──────── Dataset entries
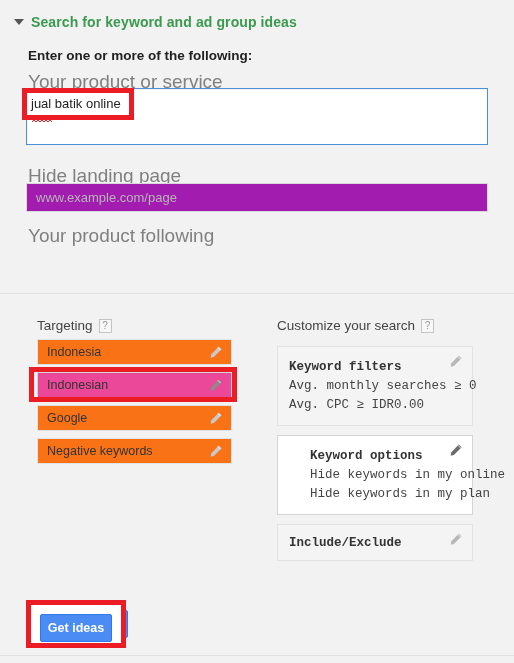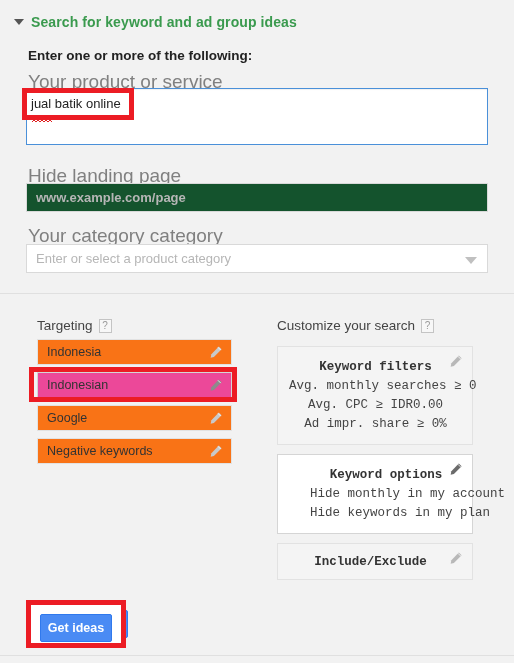"Search for keyword and ad" .page { text-align: center -> none }
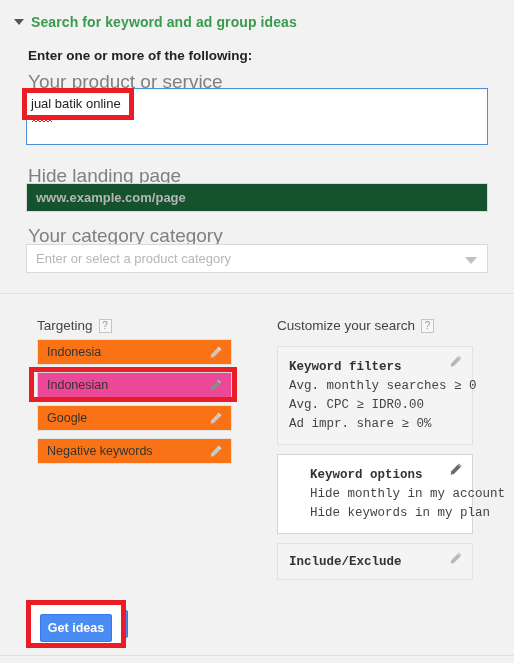"www.example.com/page" .input-box { background: #14532d -> #a21caf; font-weight: bold -> none }
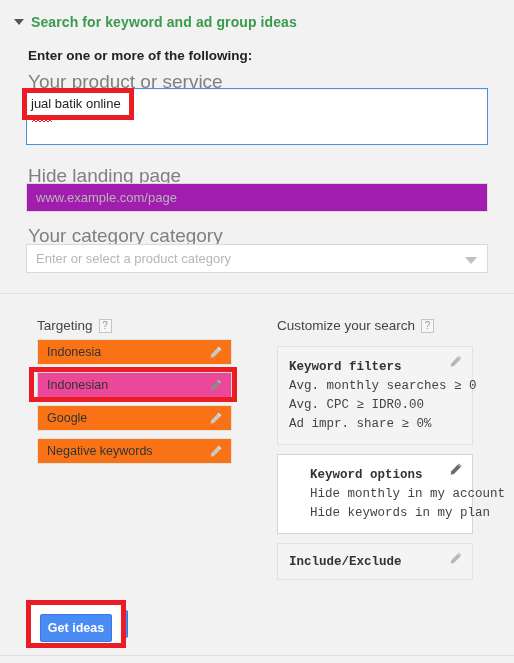"Your category category" div.field-label { text: category category -> product following }
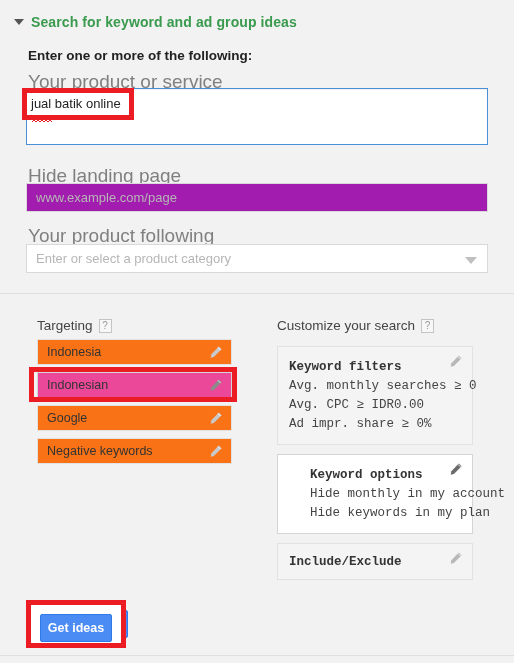"Enter or select a product" div.select-box { html: <div> <span>Enter or select a product category</span> <span></span> </div> -> none }
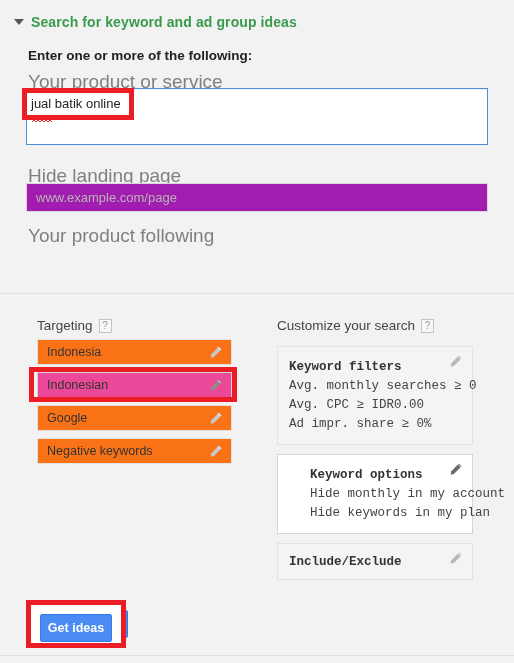"Ad impr. share ≥ 0%" div.panel-line { html: <div>Ad impr. share ≥ 0%</div> -> none }
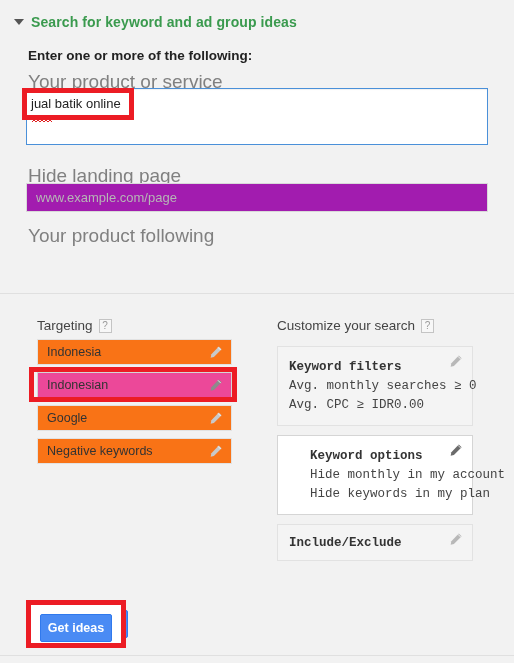"Hide monthly in my account" div.panel-line { text: monthly in my account -> keywords in my online }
────────────────
Transcribe the lines above exactly, setting aside any picture among them.

"Search for keyword and ad" .page { text-align: center -> none }
"www.example.com/page" .input-box { background: #14532d -> #a21caf; font-weight: bold -> none }
"Your category category" div.field-label { text: category category -> product following }
"Enter or select a product" div.select-box { html: <div> <span>Enter or select a product category</span> <span></span> </div> -> none }
"Ad impr. share ≥ 0%" div.panel-line { html: <div>Ad impr. share ≥ 0%</div> -> none }
"Hide monthly in my account" div.panel-line { text: monthly in my account -> keywords in my online }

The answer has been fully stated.